* Instructions for the task
The records appear below. Set down exactly each line from the one that contains "- ├── json-to-go/" through the last, both included.

(Version difference data)
......
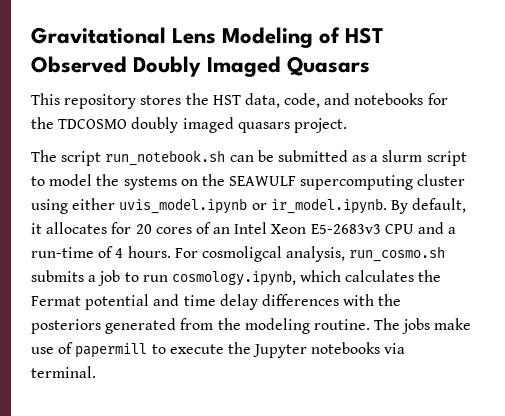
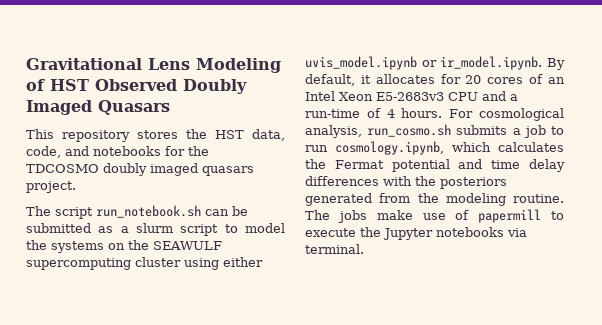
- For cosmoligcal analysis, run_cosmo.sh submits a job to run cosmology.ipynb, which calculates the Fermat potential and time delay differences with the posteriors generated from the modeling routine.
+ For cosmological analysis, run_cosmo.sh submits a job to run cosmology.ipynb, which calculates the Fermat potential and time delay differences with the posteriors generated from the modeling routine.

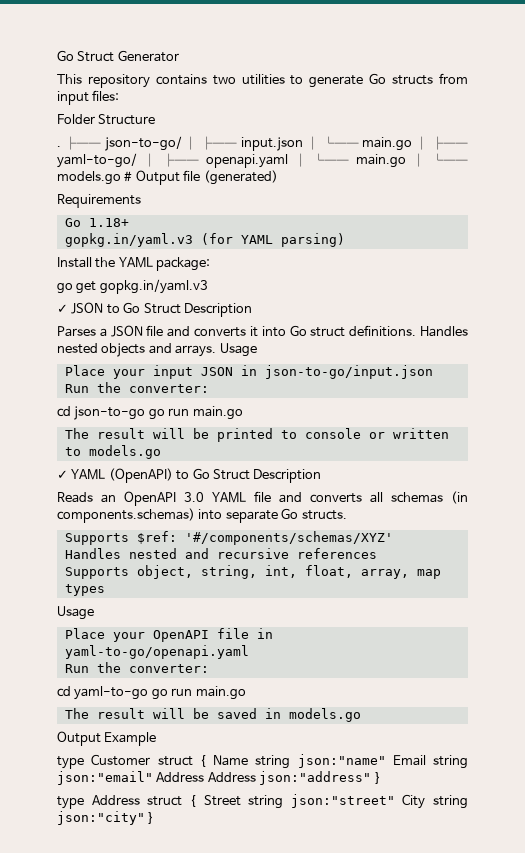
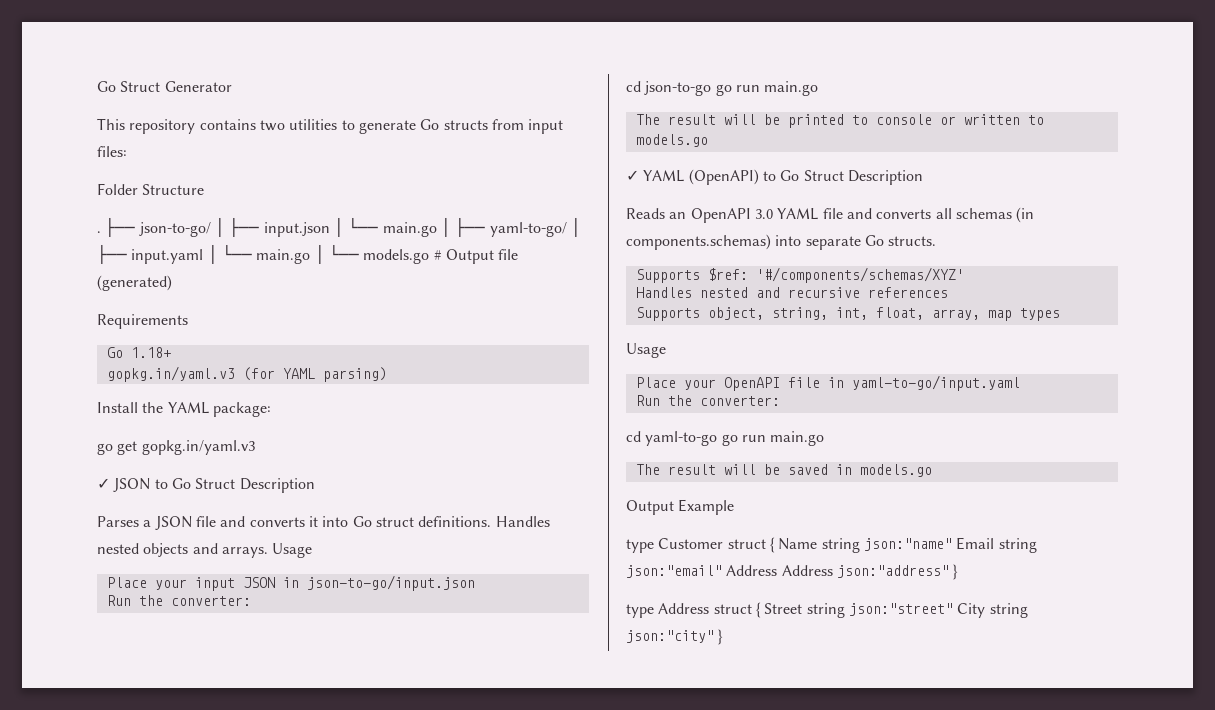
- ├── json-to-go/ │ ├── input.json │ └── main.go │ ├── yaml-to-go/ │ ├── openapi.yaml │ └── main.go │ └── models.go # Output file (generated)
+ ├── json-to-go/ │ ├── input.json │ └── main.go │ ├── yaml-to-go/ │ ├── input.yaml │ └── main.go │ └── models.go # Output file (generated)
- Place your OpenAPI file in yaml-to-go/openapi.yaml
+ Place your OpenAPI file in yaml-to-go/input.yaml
......
* Response to the task
- ├── json-to-go/ │ ├── input.json │ └── main.go │ ├── yaml-to-go/ │ ├── openapi.yaml │ └── main.go │ └── models.go # Output file (generated)
+ ├── json-to-go/ │ ├── input.json │ └── main.go │ ├── yaml-to-go/ │ ├── input.yaml │ └── main.go │ └── models.go # Output file (generated)
- Place your OpenAPI file in yaml-to-go/openapi.yaml
+ Place your OpenAPI file in yaml-to-go/input.yaml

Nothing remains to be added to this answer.